EXERCISE DETAILS
Copy all of the records exactly.

SOURCE MATERIAL
____________

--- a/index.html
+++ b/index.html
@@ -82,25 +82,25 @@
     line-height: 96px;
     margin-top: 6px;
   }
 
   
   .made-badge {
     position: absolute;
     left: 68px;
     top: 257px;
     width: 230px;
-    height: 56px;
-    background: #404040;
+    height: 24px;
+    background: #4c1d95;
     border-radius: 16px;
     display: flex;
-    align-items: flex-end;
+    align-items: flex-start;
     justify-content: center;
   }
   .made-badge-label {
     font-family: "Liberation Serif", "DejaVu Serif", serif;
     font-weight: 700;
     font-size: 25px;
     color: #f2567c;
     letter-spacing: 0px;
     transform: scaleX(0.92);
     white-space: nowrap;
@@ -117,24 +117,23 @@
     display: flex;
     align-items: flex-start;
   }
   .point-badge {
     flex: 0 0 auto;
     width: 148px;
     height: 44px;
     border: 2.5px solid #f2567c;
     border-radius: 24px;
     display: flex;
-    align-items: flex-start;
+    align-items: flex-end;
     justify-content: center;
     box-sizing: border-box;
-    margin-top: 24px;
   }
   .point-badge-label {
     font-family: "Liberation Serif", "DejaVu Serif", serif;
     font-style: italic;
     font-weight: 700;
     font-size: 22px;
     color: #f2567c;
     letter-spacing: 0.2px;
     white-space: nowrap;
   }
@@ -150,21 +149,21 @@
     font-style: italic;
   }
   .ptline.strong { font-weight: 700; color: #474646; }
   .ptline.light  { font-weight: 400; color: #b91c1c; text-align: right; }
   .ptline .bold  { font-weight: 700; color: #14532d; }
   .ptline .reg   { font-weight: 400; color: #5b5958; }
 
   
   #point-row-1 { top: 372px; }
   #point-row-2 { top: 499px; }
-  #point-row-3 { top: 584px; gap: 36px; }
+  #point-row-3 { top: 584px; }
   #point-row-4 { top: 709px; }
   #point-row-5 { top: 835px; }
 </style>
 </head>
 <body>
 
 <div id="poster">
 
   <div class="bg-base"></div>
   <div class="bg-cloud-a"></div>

____________

ANSWER TO THIS TASK
--- a/index.html
+++ b/index.html
@@ -82,25 +82,25 @@
     line-height: 96px;
     margin-top: 6px;
   }
 
   
   .made-badge {
     position: absolute;
     left: 68px;
     top: 257px;
     width: 230px;
-    height: 56px;
-    background: #404040;
+    height: 24px;
+    background: #4c1d95;
     border-radius: 16px;
     display: flex;
-    align-items: flex-end;
+    align-items: flex-start;
     justify-content: center;
   }
   .made-badge-label {
     font-family: "Liberation Serif", "DejaVu Serif", serif;
     font-weight: 700;
     font-size: 25px;
     color: #f2567c;
     letter-spacing: 0px;
     transform: scaleX(0.92);
     white-space: nowrap;
@@ -117,24 +117,23 @@
     display: flex;
     align-items: flex-start;
   }
   .point-badge {
     flex: 0 0 auto;
     width: 148px;
     height: 44px;
     border: 2.5px solid #f2567c;
     border-radius: 24px;
     display: flex;
-    align-items: flex-start;
+    align-items: flex-end;
     justify-content: center;
     box-sizing: border-box;
-    margin-top: 24px;
   }
   .point-badge-label {
     font-family: "Liberation Serif", "DejaVu Serif", serif;
     font-style: italic;
     font-weight: 700;
     font-size: 22px;
     color: #f2567c;
     letter-spacing: 0.2px;
     white-space: nowrap;
   }
@@ -150,21 +149,21 @@
     font-style: italic;
   }
   .ptline.strong { font-weight: 700; color: #474646; }
   .ptline.light  { font-weight: 400; color: #b91c1c; text-align: right; }
   .ptline .bold  { font-weight: 700; color: #14532d; }
   .ptline .reg   { font-weight: 400; color: #5b5958; }
 
   
   #point-row-1 { top: 372px; }
   #point-row-2 { top: 499px; }
-  #point-row-3 { top: 584px; gap: 36px; }
+  #point-row-3 { top: 584px; }
   #point-row-4 { top: 709px; }
   #point-row-5 { top: 835px; }
 </style>
 </head>
 <body>
 
 <div id="poster">
 
   <div class="bg-base"></div>
   <div class="bg-cloud-a"></div>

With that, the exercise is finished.